With the kids back from their Cleveland visit and my renewed commitment to making better progress at work, I'm worried about being able to fit in enough exercise and weight rehab. I'll have to find some way to balance it all better.
I'm a bit overwhelmed with school starting again and the kids also starting religious ed, volleyball, girl scouts, and OSU club swimming. I'd really like to get Val to swimming more often this year since she's 12 in the 11/12 age group. Last year we were pretty lax about attending enough practices to maintain her level of fitness. Of course, I have lots of other goals and wishes too. I want to be more accessible and get more accomplished at work, clean the house more often, better maintain the yard, exercise 4 days a week, rehab my arms and core with weight training, and practice yoga to increase flexibility. I know it's impossible to do all of those things given time constraints and my body's desire for 7-8 hours of sleep every night.
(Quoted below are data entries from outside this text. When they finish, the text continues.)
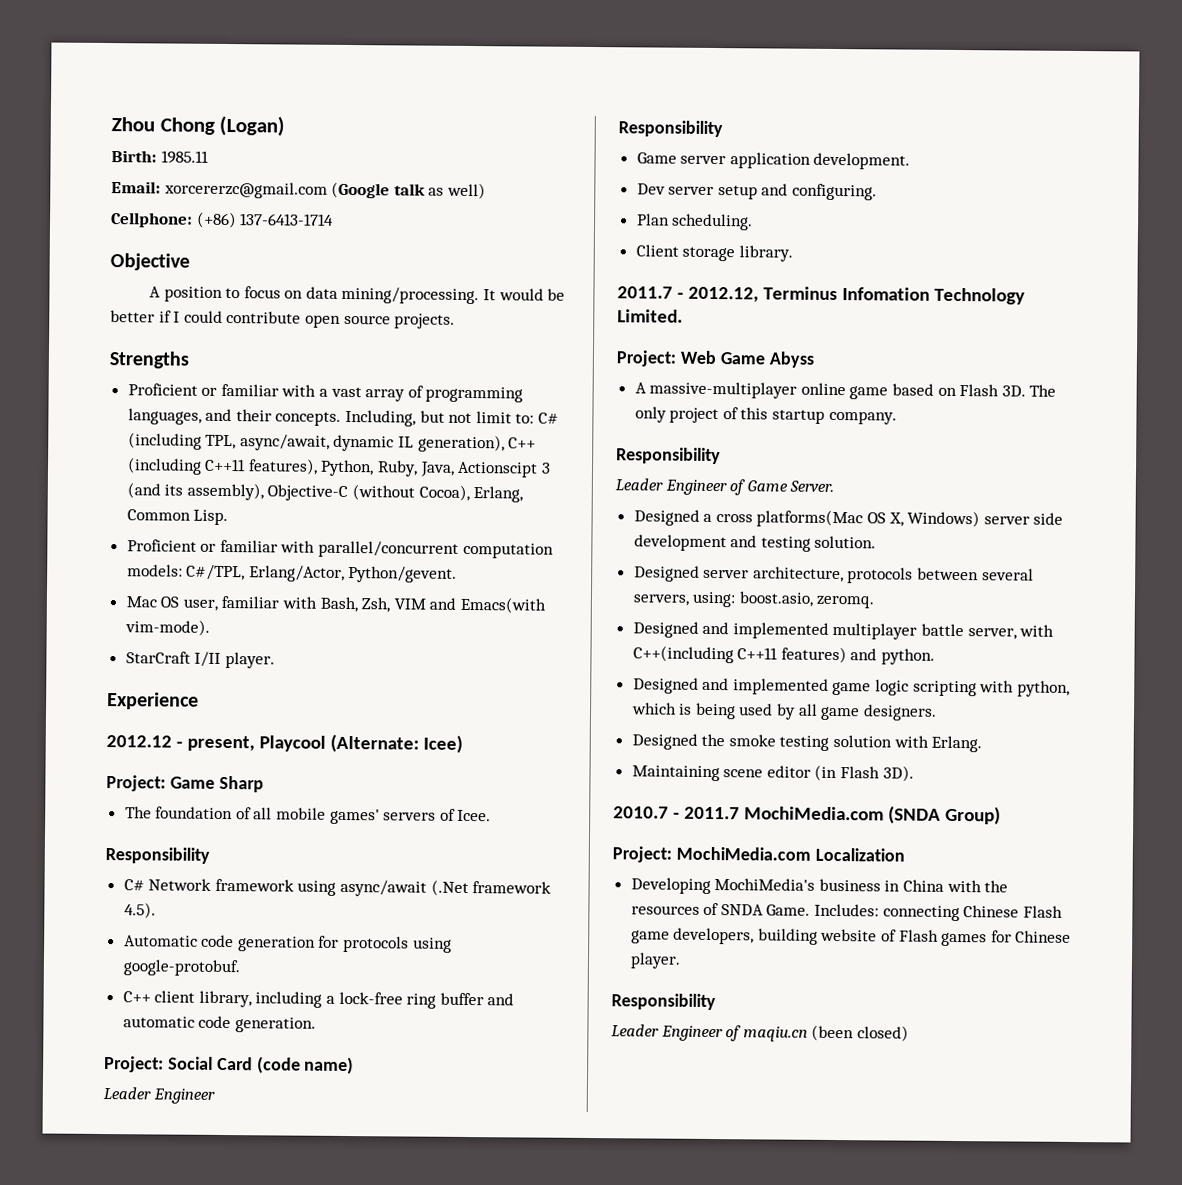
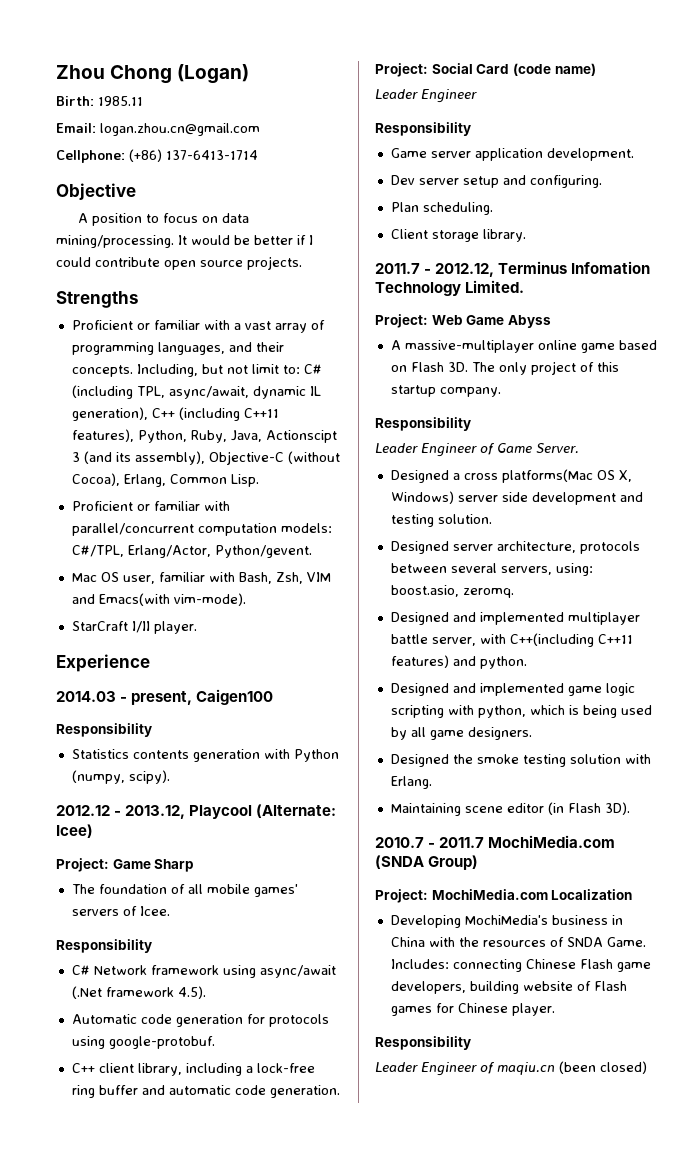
- Email: xorcererzc@gmail.com (Google talk as well)
+ Email: logan.zhou.cn@gmail.com
+ 2014.03 - present, Caigen100
+ Responsibility
+ Statistics contents generation with Python (numpy, scipy).
- 2012.12 - present, Playcool (Alternate: Icee)
+ 2012.12 - 2013.12, Playcool (Alternate: Icee)

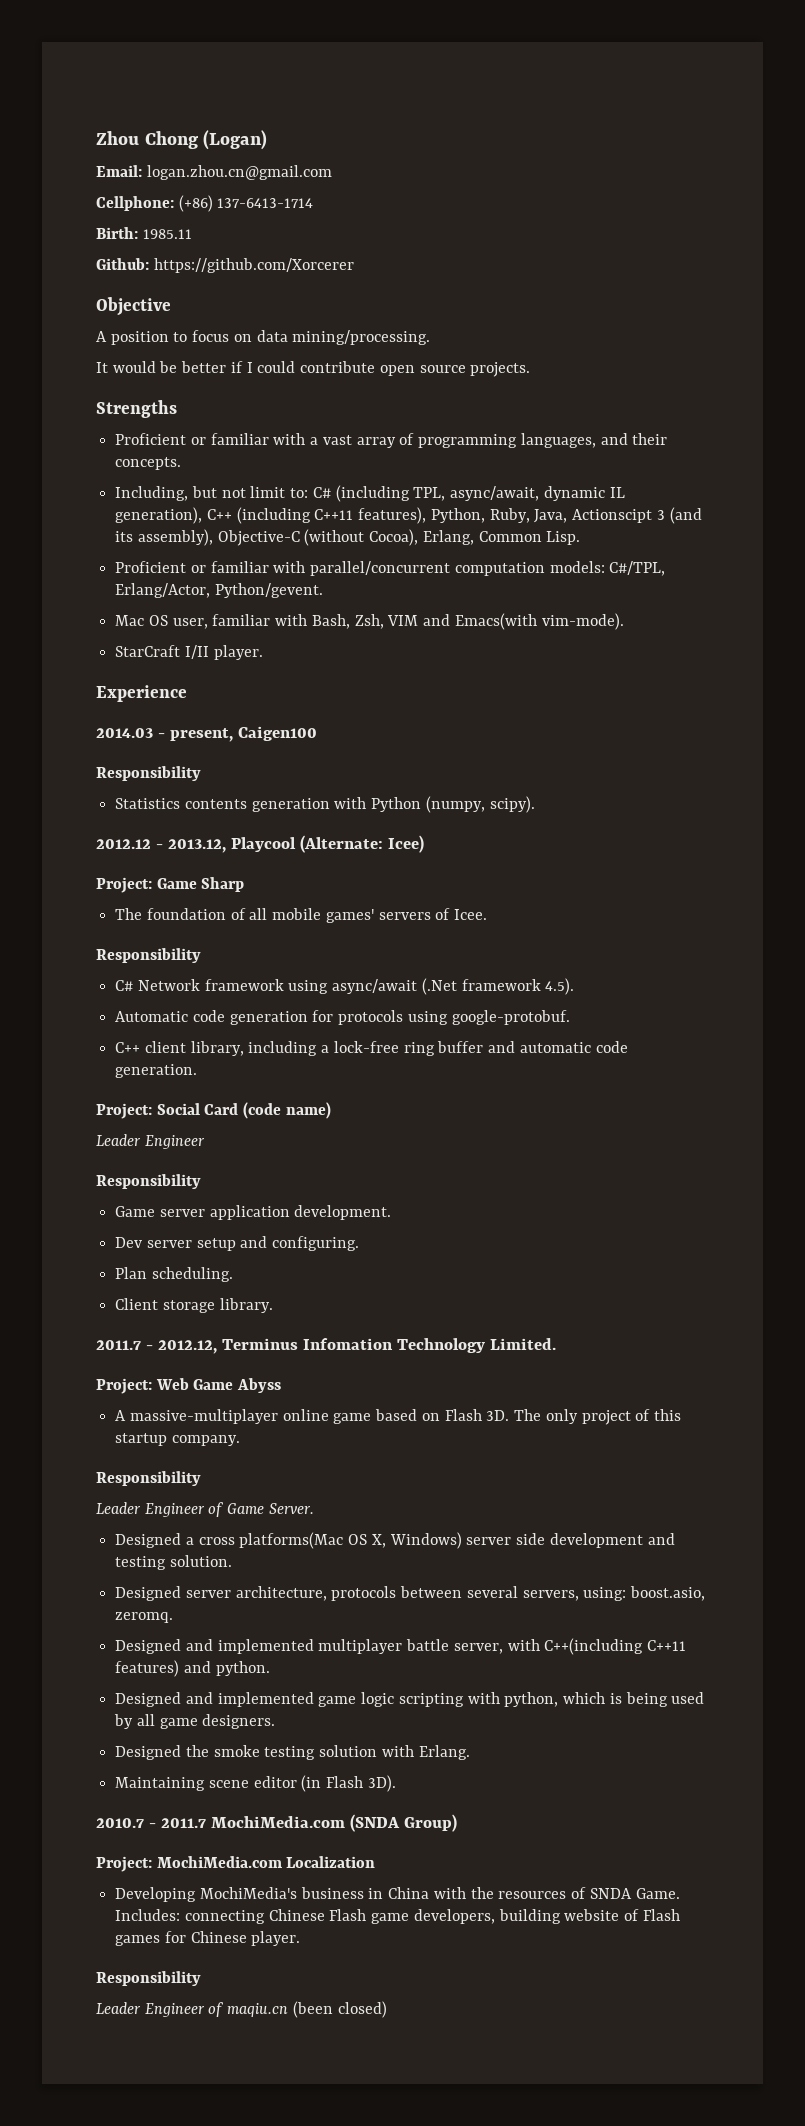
- Birth: 1985.11
+ Birth: 1985.11
+ Github: https://github.com/Xorcerer
- A position to focus on data mining/processing. It would be better if I could contribute open source projects.
+ A position to focus on data mining/processing.
+ It would be better if I could contribute open source projects.
- Proficient or familiar with a vast array of programming languages, and their concepts. Including, but not limit to: C# (including TPL, async/await, dynamic IL generation), C++ (including C++11 features), Python, Ruby, Java, Actionscipt 3 (and its assembly), Objective-C (without Cocoa), Erlang, Common Lisp.
+ Proficient or familiar with a vast array of programming languages, and their concepts.
+ Including, but not limit to: C# (including TPL, async/await, dynamic IL generation), C++ (including C++11 features), Python, Ruby, Java, Actionscipt 3 (and its assembly), Objective-C (without Cocoa), Erlang, Common Lisp.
This eve I got back on the road and did 4.2 miles of walking and running. My miles were 15:50, 10:49, 10:29, and 11:47. As you can probably guess, I walked the first mile, ran the second and third, and walked/ran the last one (.2 walk and .8 run). I think my last 5K was 34:10, if I got my math right.
I also did a little arm weight training before I went out (while waiting for my dinner to digest). And I'll do a little more before I get in the shower. I'm still trying to stop sweating from being out in the heat and humidity. I hate getting in the shower right after a really hot run. When I do that, it's like I defeat the purpose of the shower since I sweat during and after anyway.
Today my index and middle finger swelled when I ran. The back of my hand is showing a little swelling now too. I know the heat had something to do with that. It's always much worse in the heat and I started to feel a bit over heated before I finished the first mile. However, I kept running to put in another mile before I walked to cool down a little. Maybe that was a mistake. Maybe I need to monitor and control my internal temperature better. I am a little surprised at the swelling because I wrapped my hand/forearm in the full two-layer wrap before going out. I think I'll start rating the level of swelling so I can review previous posts to see trending and consider the swelling in context with exercise and nutrition. What is crazy is that the experts say that being active is good for Lymphedema. I'm seeing the opposite results, at least with a short-term view.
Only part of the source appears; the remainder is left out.